Re: [PATCH 3/4] mm: replace rw_semaphore with atomic_t in vma_lock

From: Suren Baghdasaryan
Date: Thu Dec 12 2024 - 09:18:04 EST


On Thu, Dec 12, 2024 at 1:17 AM Peter Zijlstra <peterz@xxxxxxxxxxxxx> wrote:
>
> On Wed, Dec 11, 2024 at 07:01:16PM -0800, Suren Baghdasaryan wrote:
>
> > > > > I think your proposal should work. Let me try to code it and see if
> > > > > something breaks.
> >
> > Ok, I tried it out and things are a bit more complex:
> > 1. We should allow write-locking a detached VMA, IOW vma_start_write()
> > can be called when vm_refcnt is 0.
>
> This sounds dodgy, refcnt being zero basically means the object is dead
> and you shouldn't be touching it no more. Where does this happen and
> why?
>
> Notably, it being 0 means it is no longer in the mas tree and can't be
> found anymore.

It happens when a newly created vma that was not yet attached
(vma->vm_refcnt = 0) is write-locked before being added into the vma
tree. For example:
mmap()
mmap_write_lock()
vma = vm_area_alloc() // vma->vm_refcnt = 0 (detached)
//vma attributes are initialized
vma_start_write() // write 0x8000 0001 into vma->vm_refcnt
mas_store_gfp()
vma_mark_attached()
mmap_write_lock() // vma_end_write_all()

In this scenario, we write-lock the VMA before adding it into the tree
to prevent readers (pagefaults) from using it until we drop the
mmap_write_lock().

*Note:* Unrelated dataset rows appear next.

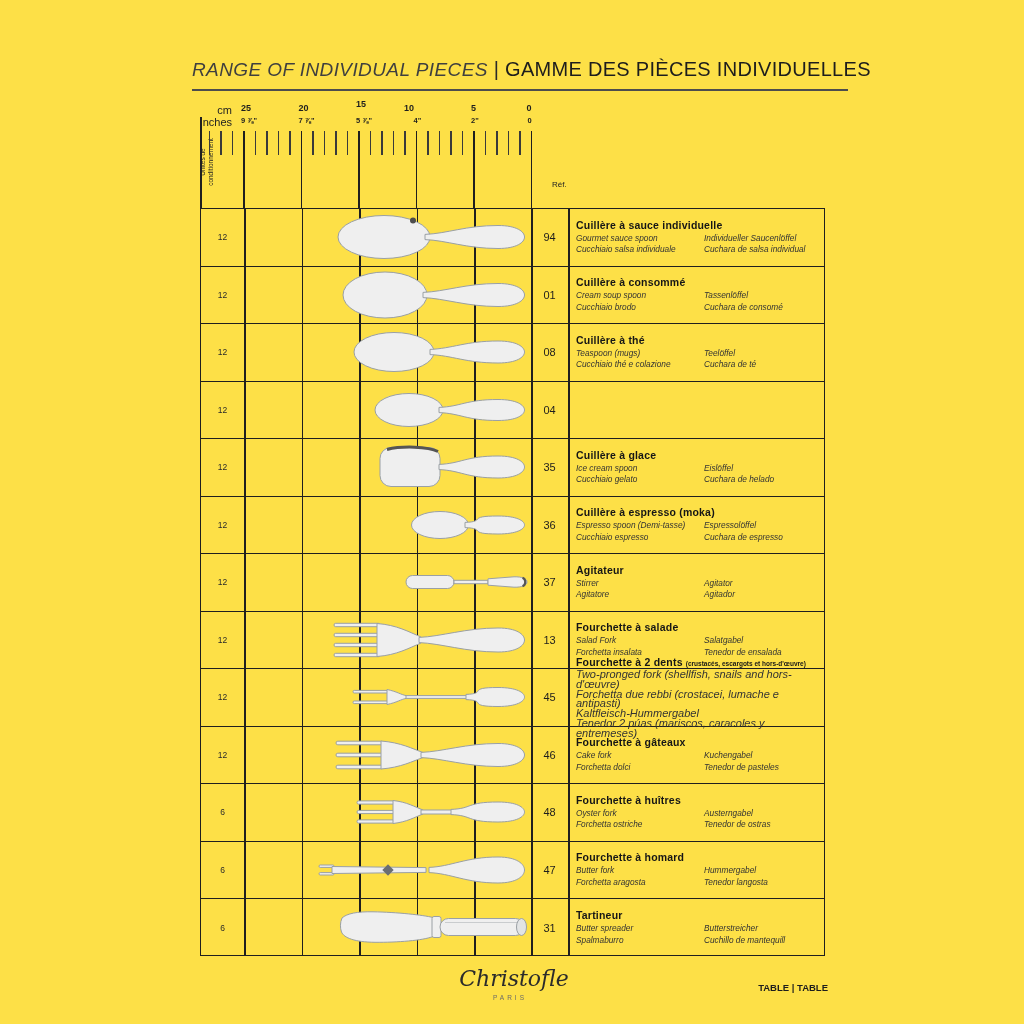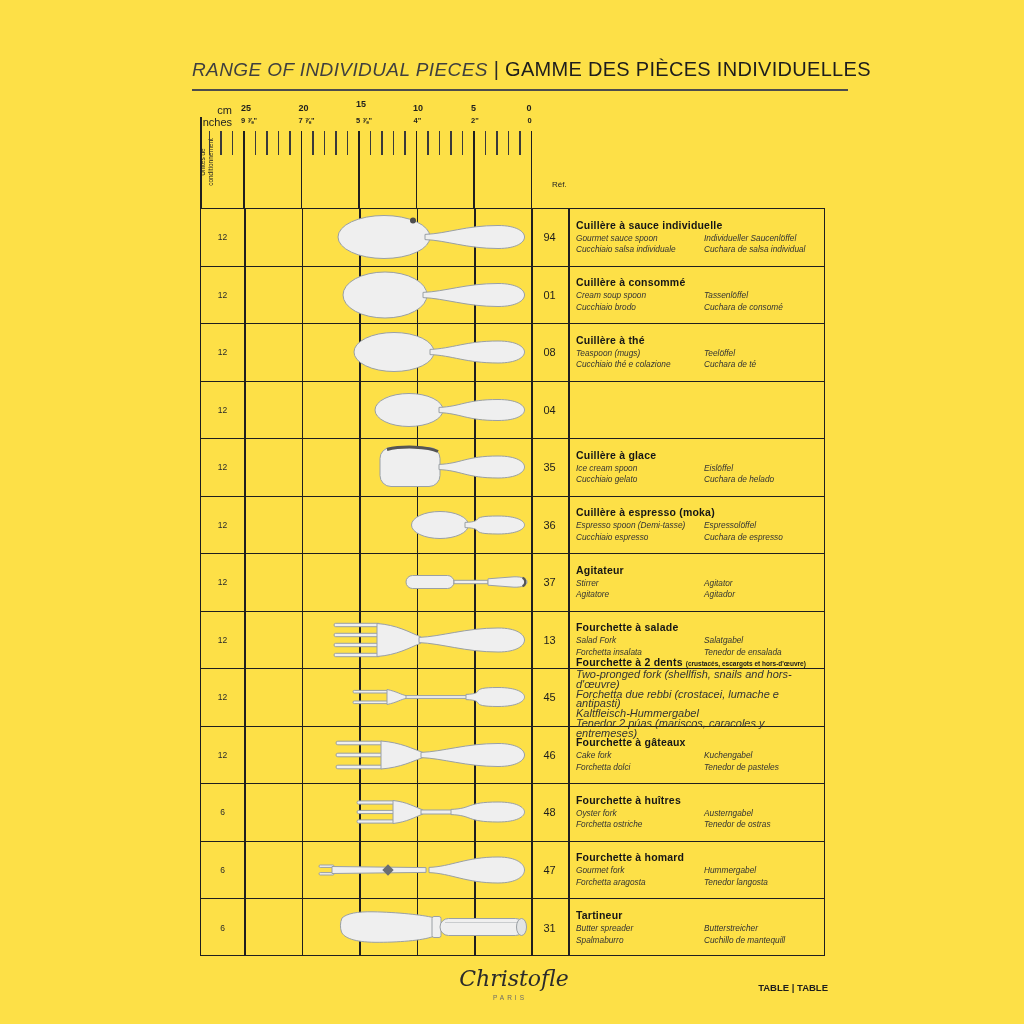--- a/index.html
+++ b/index.html
@@ -64,21 +64,21 @@
     <div class="ref-label">Réf.</div>
   <div class="ruler-num" style="left: 241px; top: 103px;">25</div>
       <div class="ruler-in" style="left: 241px; top: 116px;">9 ⅞"</div>
       <div class="tick-major" style="left: 243px;"></div>
       <div class="ruler-num" style="left: 298.5px; top: 103px;">20</div>
       <div class="ruler-in" style="left: 298.5px; top: 116px;">7 ⅞"</div>
       <div class="tick-major" style="left: 300.5px;"></div>
       <div class="ruler-num" style="left: 356px; top: 99px;">15</div>
       <div class="ruler-in" style="left: 356px; top: 116px;">5 ⅞"</div>
       <div class="tick-major" style="left: 358px;"></div>
-      <div class="ruler-num" style="left: 413px; top: 103px;">10</div>
+      <div class="ruler-num" style="left: 404px; top: 103px;">10</div>
       <div class="ruler-in" style="left: 413.5px; top: 116px;">4"</div>
       <div class="tick-major" style="left: 415.5px;"></div>
       <div class="ruler-num" style="left: 471px; top: 103px;">5</div>
       <div class="ruler-in" style="left: 471px; top: 116px;">2"</div>
       <div class="tick-major" style="left: 473px;"></div>
       <div class="ruler-num" style="left: 526.5px; top: 103px;">0</div>
       <div class="ruler-in" style="left: 527.5px; top: 116px;">0</div>
       <div class="tick-major" style="left: 530.5px;"></div>
       <div class="tick-minor" style="left: 208.5px;"></div>
       <div class="tick-minor" style="left: 220px;"></div>
@@ -352,21 +352,21 @@
               <path d="M131,24.5 L225,25.6 L225,30.4 L131,31.5 Z"></path>
               <rect x="183" y="24" width="8" height="8" transform="rotate(45 187 28)" fill="#6a6f73" stroke="none"></rect>
               <path d="M228,25.4 C250,24.6 265,15 297,15 C316,15 323.5,22.090909090909093 323.5,28 C323.5,33.90909090909091 316,41 297,41 C265,41 250,31.4 228,30.6 Z"></path>
             </g>
           </svg>
     <div class="cell-qty">6</div>
     <div class="cell-ref">47</div>
     <div class="cell-desc">
       <div class="desc-title">Fourchette à homard </div>
       <div class="desc-cols">
-        <span>Gourmet fork</span>
+        <span>Butter fork</span>
         <span>Hummergabel</span>
         <span>Forchetta aragosta</span>
         <span>Tenedor langosta</span>
       </div>
 
     </div>
   </div>
         <div class="row">
     <svg class="piece-svg" viewBox="0 0 330 56">
             <g fill="#efefef" stroke="#9aa0a5" stroke-width="1">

In your proposal, the first thing vma_start_write()
does is add(0x8000'0001) and that will trigger a warning.
For now instead of add(0x8000'0001) I can play this game to avoid the warning:

if (refcount_inc_not_zero(&vma->vm_refcnt))
refcount_add(0x80000000, &vma->vm_refcnt);
else
refcount_set(&vma->vm_refcnt, 0x80000001);

this refcount_set() works because vma with vm_refcnt==0 could not be
found by readers. I'm not sure this will still work when we add
TYPESAFE_BY_RCU and introduce vma reuse possibility.

>
> > 2. Adding 0x80000000 saturates refcnt, so I have to use a lower bit
> > 0x40000000 to denote writers.
>
> I'm confused, what? We're talking about atomic_t, right?

I thought you suggested using refcount_t. According to
https://elixir.bootlin.com/linux/v6.13-rc2/source/include/linux/refcount.h#L22
valid values would be [0..0x7fff_ffff] and 0x80000000 is outside of
that range. What am I missing?

>
> > 3. Currently vma_mark_attached() can be called on an already attached
> > VMA. With vma->detached being a separate attribute that works fine but
> > when we combine it with the vm_lock things break (extra attach would
> > leak into lock count). I'll see if I can catch all the cases when we
> > do this and clean them up (not call vma_mark_attached() when not
> > necessary).
>
> Right, I hadn't looked at that thing in detail, that sounds like it
> needs a wee cleanup like you suggest.

Yes, I'll embark on that today. Will see how much of a problem that is.